### WHAT YOU WILL DO
From the line that contains "discount: 10% = 6078.64 -> 10% = 6173.99" to the end of the entries, write out every line exactly, including both ends, and nothing more.

### DATASET EXTRACT
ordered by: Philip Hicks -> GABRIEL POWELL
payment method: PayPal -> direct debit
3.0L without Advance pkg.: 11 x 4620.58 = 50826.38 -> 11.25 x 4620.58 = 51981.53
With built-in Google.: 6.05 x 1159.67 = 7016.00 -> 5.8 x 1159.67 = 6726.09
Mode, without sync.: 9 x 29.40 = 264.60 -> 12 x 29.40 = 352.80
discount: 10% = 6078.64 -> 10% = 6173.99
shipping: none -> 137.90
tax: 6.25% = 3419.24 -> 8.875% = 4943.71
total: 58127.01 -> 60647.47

### FINISHED EXERCISE
discount: 10% = 6078.64 -> 10% = 6173.99
shipping: none -> 137.90
tax: 6.25% = 3419.24 -> 8.875% = 4943.71
total: 58127.01 -> 60647.47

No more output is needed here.